■ **MATERIAL SUPPLIED**
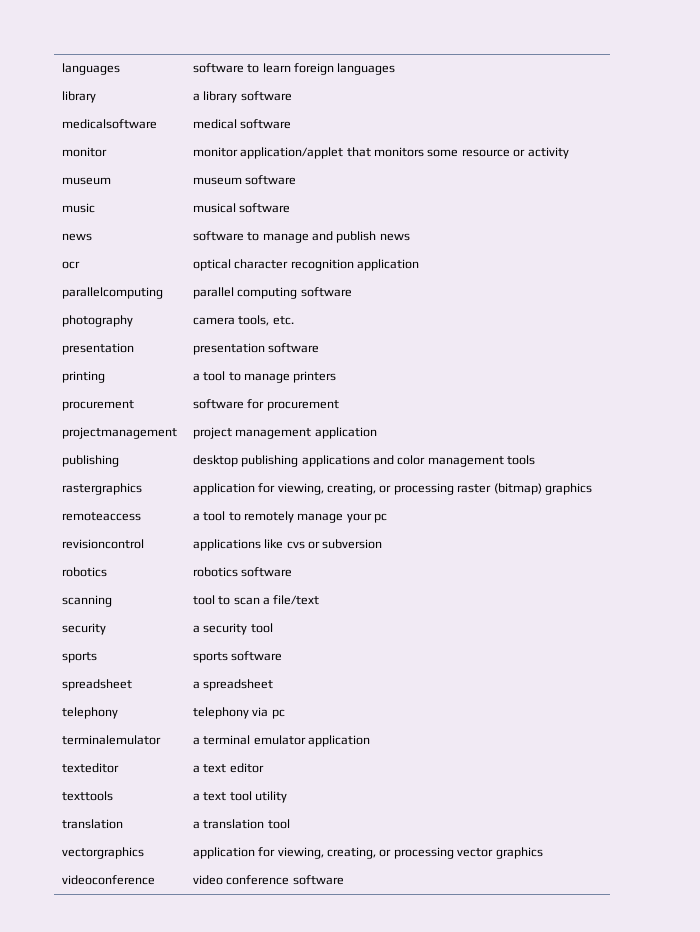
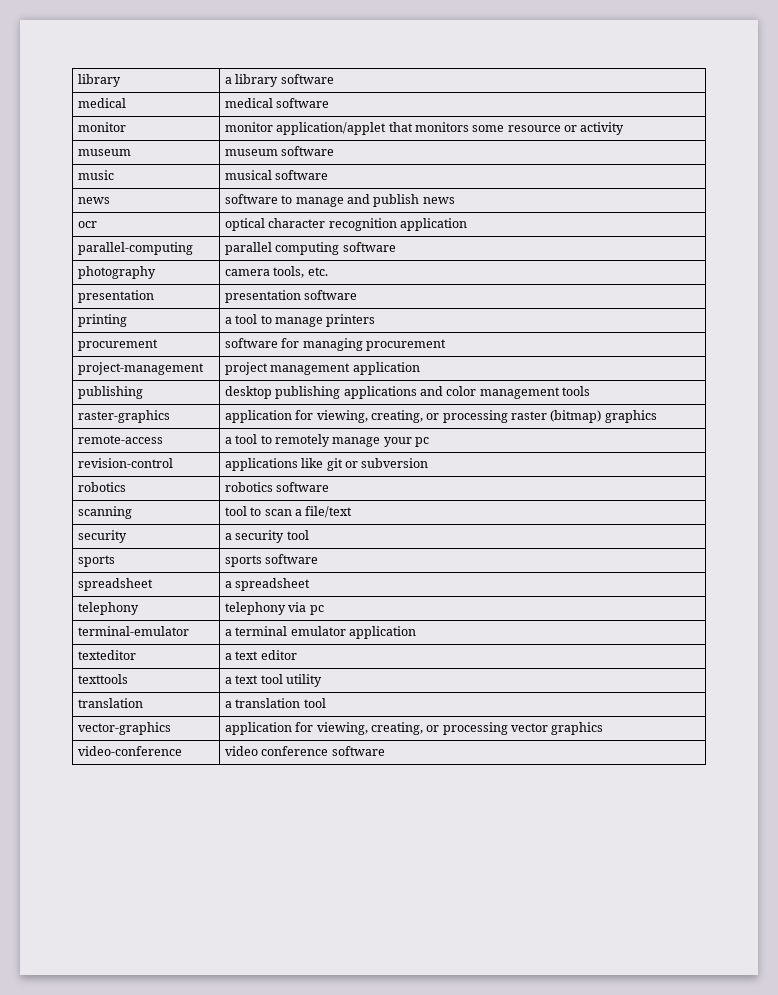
[61,63,120,75] [192,63,396,75] languages | software to learn foreign languages // -> (77, 80) none
[61,119,157,129] medicalsoftware -> [77,98,126,108] medical
[61,287,163,299] parallelcomputing -> [77,242,193,255] parallel-computing
(265, 404) none -> [302,338,363,351] managing
[61,427,177,439] projectmanagement -> [77,362,204,375] project-management
[61,483,142,495] rastergraphics -> [77,410,170,423] raster-graphics
[61,512,141,521] remoteaccess -> [77,435,163,444] remote-access
[61,539,144,549] revisioncontrol -> [77,458,173,468] revision-control
[286,541,305,549] cvs -> [326,458,343,471] git
[61,735,161,745] terminalemulator -> [77,626,189,636] terminal-emulator
[61,847,144,859] vectorgraphics -> [77,722,171,735] vector-graphics
[61,875,155,885] videoconference -> [77,746,182,756] video-conference

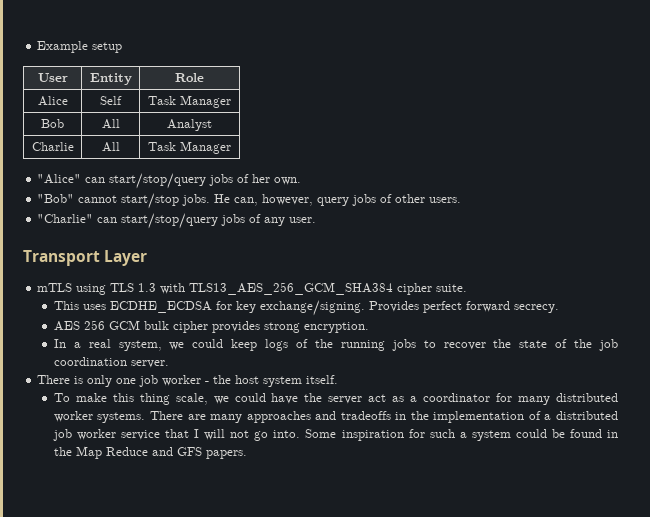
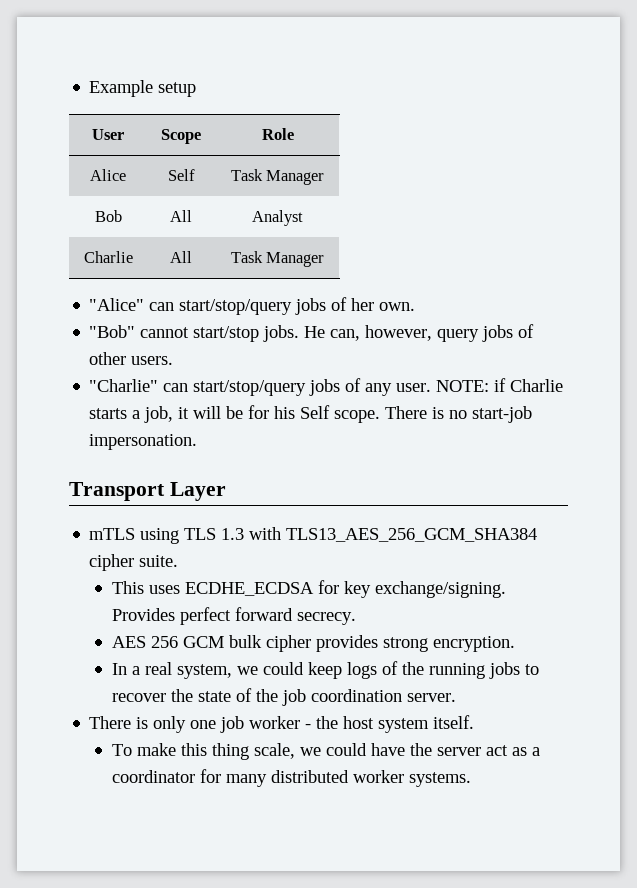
[89,73,132,85] Entity -> [161,129,201,144] Scope
(317, 220) none -> [436,378,564,392] [89,405,533,423] [89,434,198,450] NOTE: if Charlie starts a job, it will be for his Self scope. There is no start-job impersonation.
[149,411,619,423] [52,429,619,441] [53,446,247,459] There are many approaches and tradeoffs in the implementation of a distributed job worker service that I will not go into. Some inspiration for such a system could be found in the Map Reduce and GFS papers. -> (472, 779) none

■ **WHAT YOU WILL DO**
The line containing "(317, 220) none" marks where to begin; copy it and every later line exactly, through the end of the data.

■ **PROBLEM SOLUTION**
(317, 220) none -> [436,378,564,392] [89,405,533,423] [89,434,198,450] NOTE: if Charlie starts a job, it will be for his Self scope. There is no start-job impersonation.
[149,411,619,423] [52,429,619,441] [53,446,247,459] There are many approaches and tradeoffs in the implementation of a distributed job worker service that I will not go into. Some inspiration for such a system could be found in the Map Reduce and GFS papers. -> (472, 779) none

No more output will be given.